As Telangana completes seven years of statehood, it can boast of significant achievements on the water, agriculture and power supply fronts. On increased irrigation, the State’s crop coverage has gone up significantly, showing significant improvements in paddy and cotton output.

From a State where industries suffered from prolonged power cuts, it has enhanced its power resources.

Telangana’s GSDP (Gross State Domestic Product) has more than doubled to ₹9.78-lakh crore in 2020-21 from ₹3.81-lakh crore in 2013-14. This is reflected in the per capita income too. The State’s per capita income has gone up twice to ₹2.27 lakh in 2020-21 from ₹1.03 lakh in 2014-15. Telangana’s IT exports surpassed ₹1.40-lakh crore in 2020-21 as against ₹60,000 crore in the first year after the State was carved out from Andhra Pradesh.

While these numbers look promising, observers say the distribution of wealth is uneven. They argue that only a handful of districts are dominating the economic activity, leaving majority districts with a lower gross district domestic product.

‘Strong foundation’

A jubilant Chief Minister and Telangana Rashtra Samithi (TRS) Chief K Chandrashekar Rao said that the State could excel in all the sectors within a short span of seven years. “With many battles, sacrifices, martyrdom, we have achieved the State. We laid strong foundations and achieved stability,” he said.

“We are in the process of fulfilling the promises made during the movement for statehood one by one.”

But critics and the opposition parties flay the government for its lopsided policies that resulted in uneven development. “Only three out of the 33 districts have reported higher per capita income than the State’s average. This reflects uneven distribution of income,” Kanneganti Ravi of Rythu Swarajya Vedika says.

The job guarantee scheme is not coming to the rescue of rural households. While it provided 42 days work in 2016-17, it was 38 days on an average in 2020-21, the RSV said in a detailed report on the State’s progress card.

The State’s experiment with regulated cropping system has also come in for sharp criticism. With 88 per cent of the land holdings under five acres, the State can’t ask its farmers to grow capital-intensive cotton. This, the RSV, argues would only add to their financial burden. Congress Legislature Party leader Bhatti Vikramarka has said the government failed in providing jobs. Commenting on the seven-year rule of Chandrashekar Rao, he said the Government failed in implementing the fee reimbursement programme.

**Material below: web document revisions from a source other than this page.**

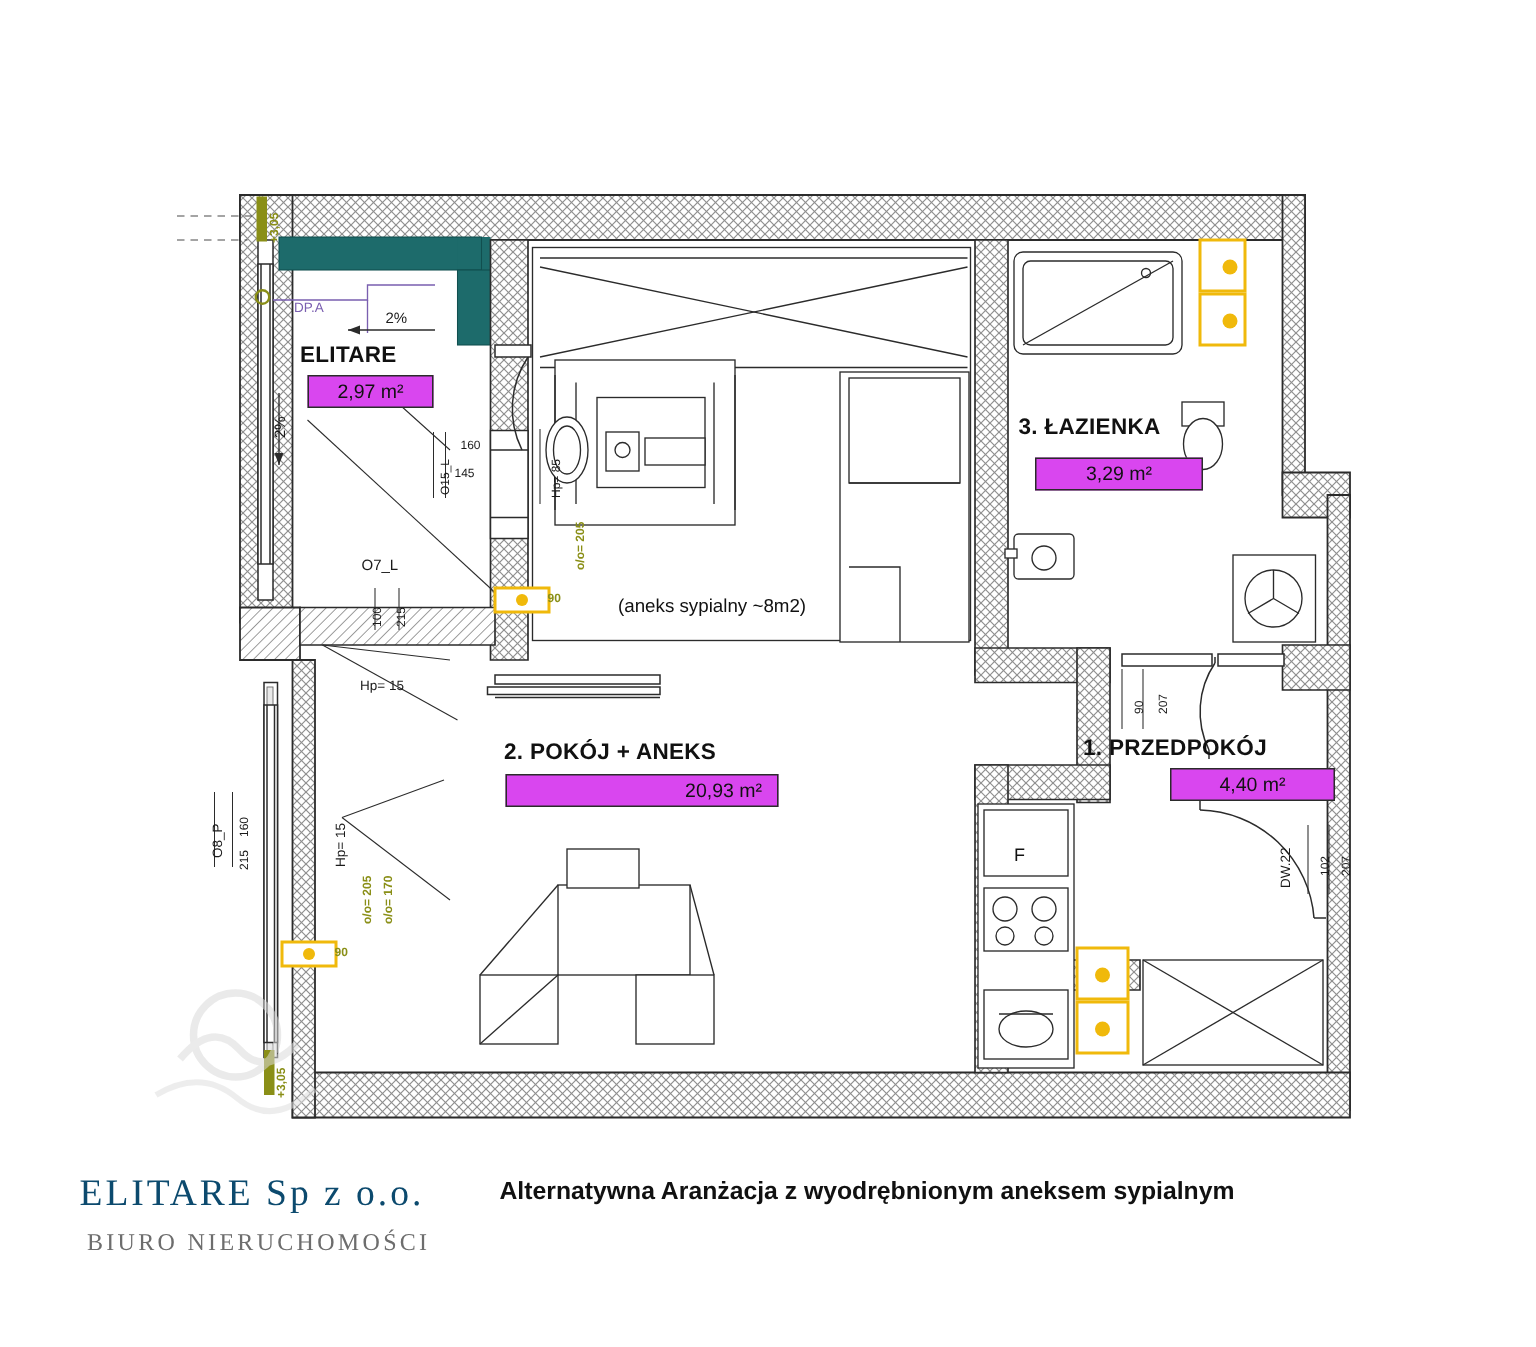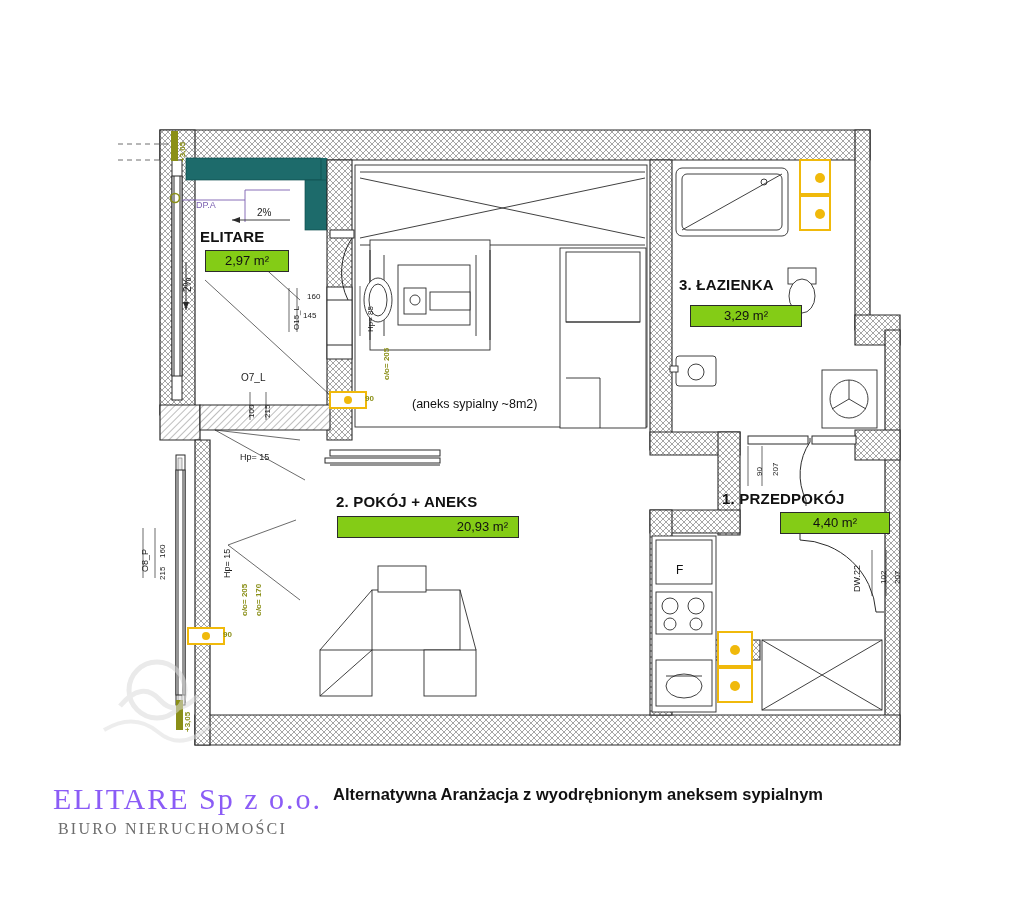--- a/index.html
+++ b/index.html
@@ -32,7 +32,7 @@
   }
   .area-box {
     border: 1px solid #2b2b2b;
-    background: #84cc16;
+    background: #d946ef;
     padding: 2px 10px 3px 10px;
     font-size: 13px;
     text-align: center;

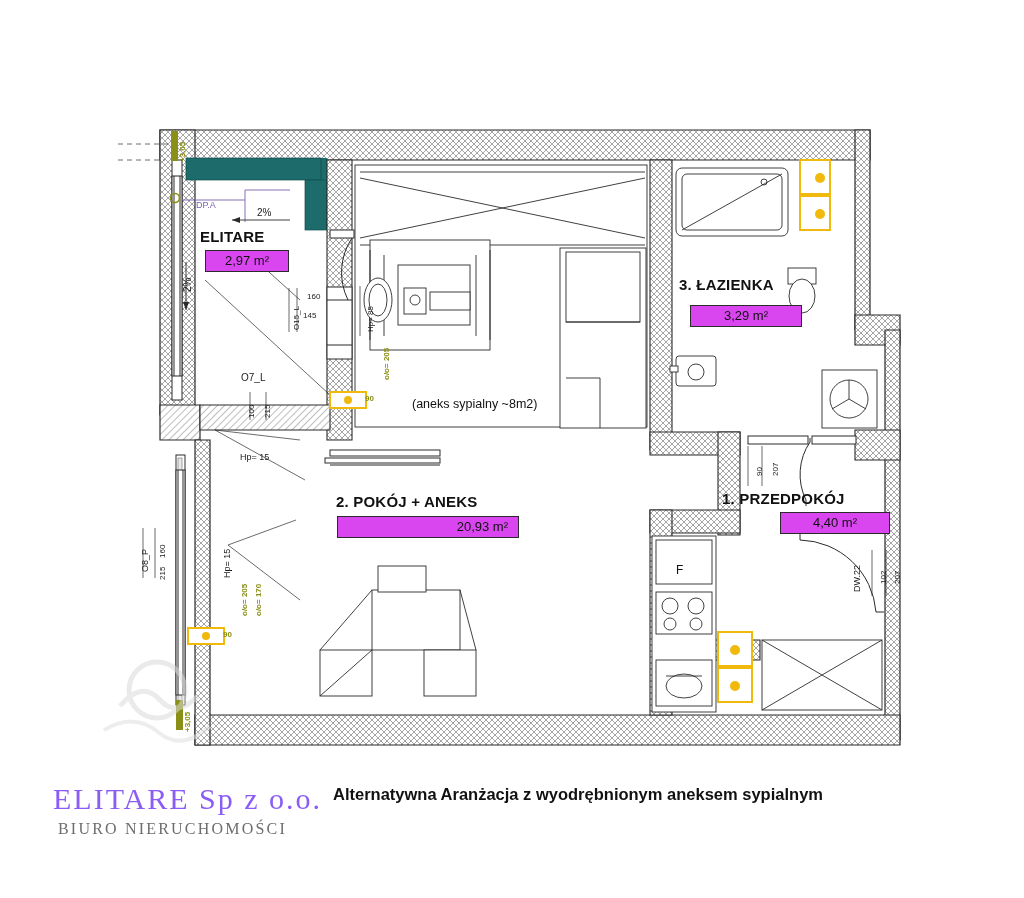--- a/index.html
+++ b/index.html
@@ -68,9 +68,9 @@
   .brand-name {
     position: absolute;
     font-family: "Liberation Serif", serif;
-    font-size: 30px;
+    font-size: 25px;
     letter-spacing: 2px;
-    color: #8b5cf6;
+    color: #0c4a6e;
   }
   .brand-sub {
     position: absolute;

“It failed in honouring the promises to provide double-bedroom houses to the poor and distribution of three acres to each of Dalit families,” he said.

With its revenues getting impacted by the Covid pandemic and overall decline in economy, the State is facing a daunting task – the youth are expecting job notifications, while the farmers are anticipating access to institutional credit and remunerative prices.